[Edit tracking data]
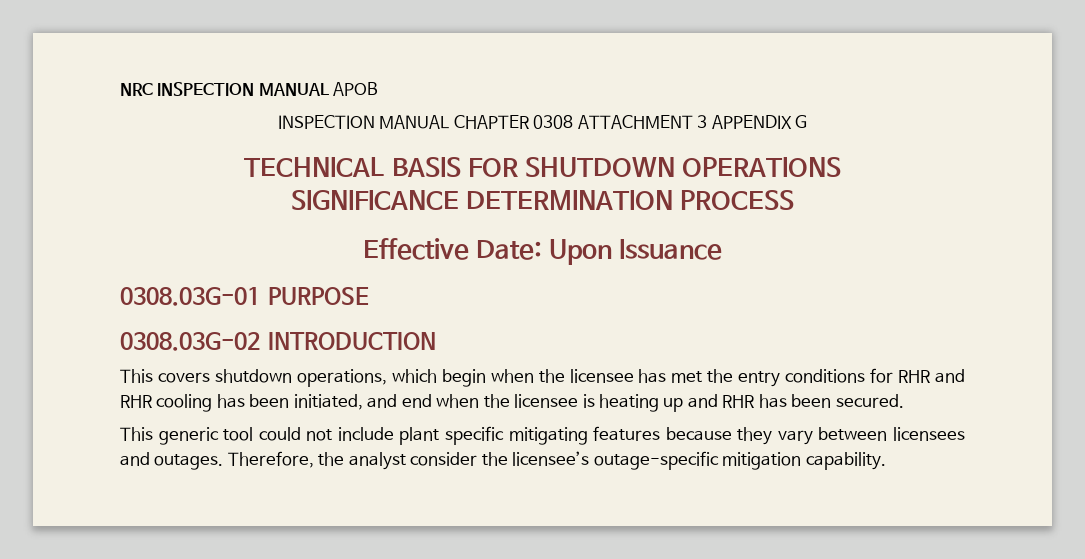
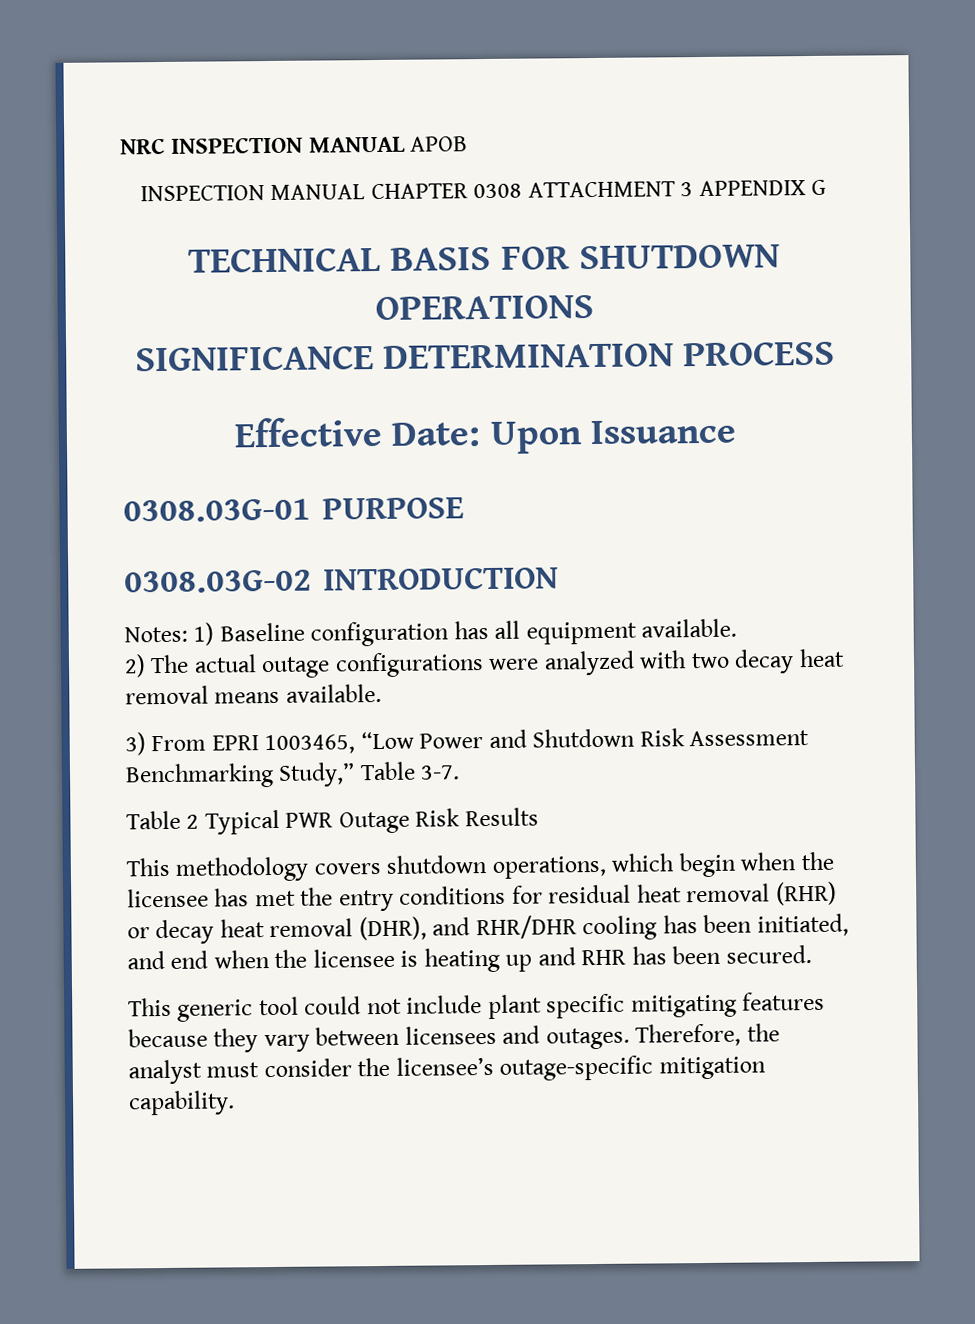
- This covers shutdown operations, which begin when the licensee has met the entry conditions for RHR and RHR cooling has been initiated, and end when the licensee is heating up and RHR has been secured.
+ Notes: 1) Baseline configuration has all equipment available.
+ 2) The actual outage configurations were analyzed with two decay heat removal means available.
+ 3) From EPRI 1003465, “Low Power and Shutdown Risk Assessment Benchmarking Study,” Table 3-7.
+ Table 2 Typical PWR Outage Risk Results
+ This methodology covers shutdown operations, which begin when the licensee has met the entry conditions for residual heat removal (RHR) or decay heat removal (DHR), and RHR/DHR cooling has been initiated, and end when the licensee is heating up and RHR has been secured.
- Therefore, the analyst consider the licensee’s outage-specific mitigation capability.
+ Therefore, the analyst must consider the licensee’s outage-specific mitigation capability.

→ TASK GOAL: Your answer should consist of copies of the lines above that include the string "available".

→ SOLUTION FOR THIS PROBLEM:
+ Notes: 1) Baseline configuration has all equipment available.
+ 2) The actual outage configurations were analyzed with two decay heat removal means available.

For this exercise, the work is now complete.